With each book I publish (and there are 180 of them) I go through at least 4-6 cover designs. The covers are, after all, the first thing potential buyers see. The original Return of the Gods: Twilight of the Super Heroes cover collecting the original six part series from Black Tower Adventure was pretty basic with Jack Flash on the cover...
However, when expanded from 90+ pages to over 300 a new cover was needed. I did think of various designs and tried them -from battling super heroes and gods to a hero walking through rubble. In the end I decided to go a whole different way with a cover design that was in keeping with the story but kept what was inside a secret -no spoilers.
Oddly enough this design was praised by reviewers so it just goes to show my modest genius at work (did you just laugh??!)
There was the same problem when it came to
The Green Skies. Spo much goes on in the story that picking a scene and putting it on the cover would not work. I tried various designs and rejected many (I believe I had twenty different cover designs -some I later used as promo images).
This one of the Many-Eyed One manifesting itself I thought "Cool" then looked again. I then asked myself; "Is this amateur hour?" and it was thrown out.
I then thought that maybe a plain black cover with the stark text might work -as below. I thought dramatic and eye-catching but then I looked again and the thought "great t-shirt design" killed it! 😁
I then thought about the main menace being faced, its origins and a huge "eye" in space came to mind but these all turned out looking not very good but then I found an old astronomy photo on one of my discs and tampered about with the colour and it looked even more "eye-like" than before. I was quite happy with it -which is not a good sign.
I then decided it had to go and my first thought was to make the cover look a little like the old pulp sci fi (yes, I wrote "sci fi" get over it) covers I used to go through at the legendary Bristol Book Centre in Gloucester Road, Bristol. That led to this...
As there were three parts to this final volume of the trilogy (a trilogy within a trilogy if you will because I love pushing those boundaries 😂😂) I thought volume I would have "London", volume II would be "Paris" and volume III would, of course, be "New York". I put all the covers together and got a warm fuzzy feeling. "Covers done" I said....oh dear. Two days later I looked them over again and the word "crap" was uttered.

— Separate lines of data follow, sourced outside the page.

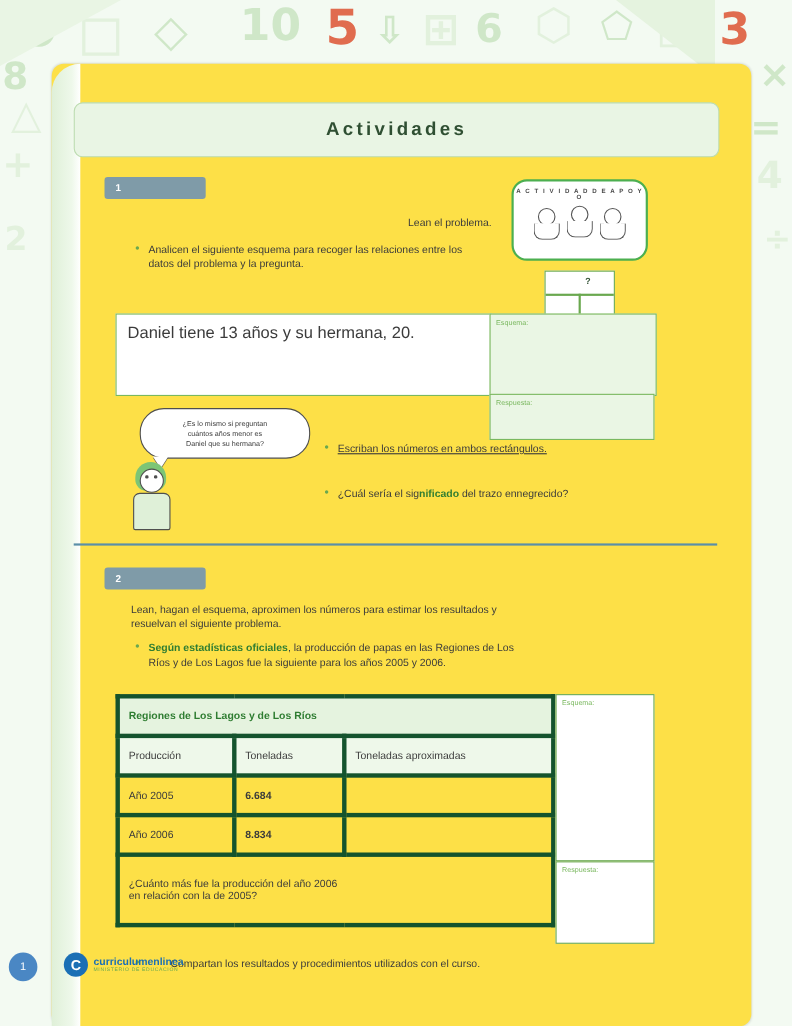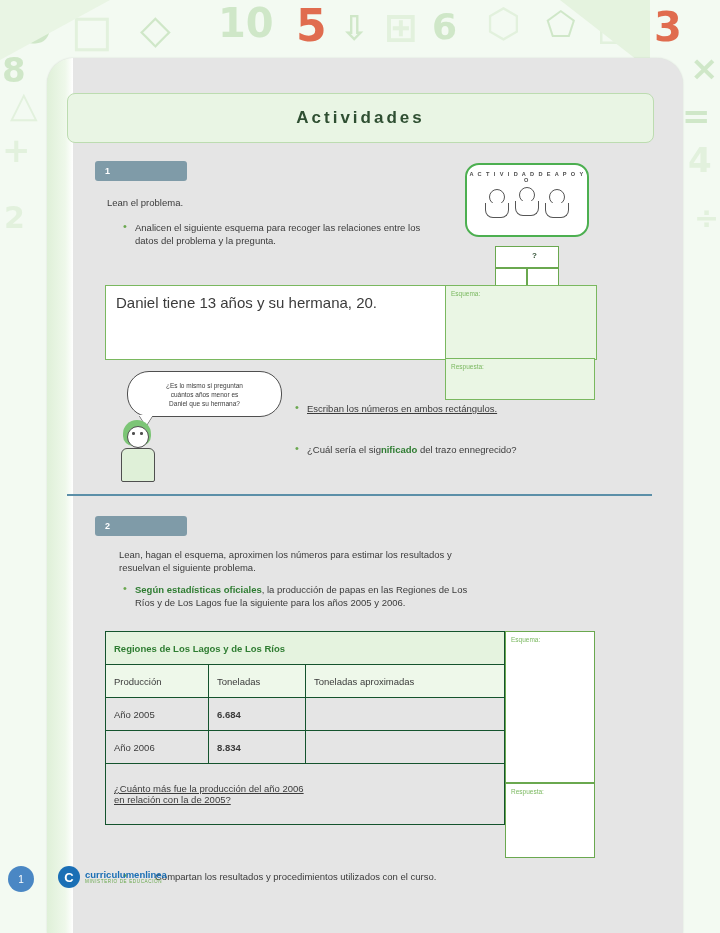--- a/index.html
+++ b/index.html
@@ -35,24 +35,25 @@
     width: 0; height: 0;
   }
 
   
   #page {
     position: absolute;
     left: 47px;
     top: 58px;
     width: 636px;
     height: 875px;
-    background: #e5e5e5;
+    background: #fde047;
     border-top-left-radius: 26px;
     border-top-right-radius: 26px;
     box-shadow: 0 0 2px rgba(0,0,0,0.12);
+    border-radius: 11px;
   }
   
   #leftband {
     position: absolute;
     left: 0;
     top: 0;
     width: 26px;
     height: 875px;
     background: linear-gradient(to right, #dff0d8 0%, #eef8ea 70%, #ffffff 100%);
     border-top-left-radius: 26px;
@@ -327,36 +328,36 @@
   #table2 {
     position: absolute;
     left: 58px;
     top: 573px;
     width: 400px;
     border-collapse: collapse;
     font-size: 9.5px;
     color: #3b3b3b;
   }
   #table2 td, #table2 th {
-    border: 1px solid #14532d;
+    border: 4px solid #14532d;
     padding: 6px 8px;
     text-align: left;
     font-weight: normal;
     height: 20px;
   }
   #table2 .hdr {
     background: #e5f3df;
     font-weight: 700;
     color: #2f7d32;
   }
   #table2 .sub {
     background: #eef8ea;
   }
   #table2 .numcell { font-weight: 700; }
-  #table2 .qrow { height: 48px; vertical-align: middle; text-decoration: underline; }
+  #table2 .qrow { height: 48px; vertical-align: middle; }
 
   #esq-box {
     position: absolute;
     left: 458px;
     top: 573px;
     width: 90px;
     height: 152px;
     border: 1px solid #6aa84f;
     box-sizing: border-box;
     background: #ffffff;
@@ -451,21 +452,21 @@
   <div id="leftband"></div>
 
   <div id="title-box">
     <span class="title-text">Actividades</span>
   </div>
 
   <div class="num-pill" style="left:48px;top:103px;">
     <span>1</span>
   </div>
 
-  <div class="txt" style="left:60px;top:138px;width:320px;">
+  <div class="txt" style="left:80px;top:138px;width:320px;text-align:right;">
     <span>Lean el problema.</span>
   </div>
 
   <div class="bullet" style="left:76px;top:163px;width:300px;">
     <span>Analicen el siguiente esquema para recoger las relaciones entre los datos del problema y la pregunta.</span>
   </div>
 
   <div id="badge">
     <div class="badge-arc">A C T I V I D A D   D E   A P O Y O</div>
     <div class="kid-head" style="left:22px;top:24px;"></div>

Oddly, back in...1987 (?) Ben Dilworth once said: "You are going to produce a comic book masterpiece one day and say how good it is. Next day you'll say 'this is shit!'" Ahem. Well, I am not known as Terry "Edge Lord" Hooper-Scharf for nothing! (actually it cost me £25 to have someone call me that).
I thought about a plain cover with a figure -a character that has an important part in the story- on it. I could not get it to look good. A colour background with a figure? Nope. In fact, to just get the first cover involved 10 mock-ups of varying designs.
Jack Flash is seen in silhouette and the background is the end paper from an old Victorian book (inside of the back cover). I messed about with changing colour shades and contrast and a few alterations and....
I didn't even (consciously) realise that there were 'eyes' in the pattern so...SCORE!
For what Jack Flash was going through the background colour seemed to fit but then it came to the next cover featuring the Druid in silhouette. I tried to use the same colour background but it did not work. It worked for Jack Flash but the Druid was a very hippy-trippy guy and...eccentric.
I had various tie-tied patterns and none worked so I got outthe Spirograph...no matter what I tried it was not clicking but I then found an image on an old disc quite by accident. I have no idea where it came from but it looked okay but the colours did not work. So I played around with colour saturation and filters to the point that it became a different colour to the original altogether.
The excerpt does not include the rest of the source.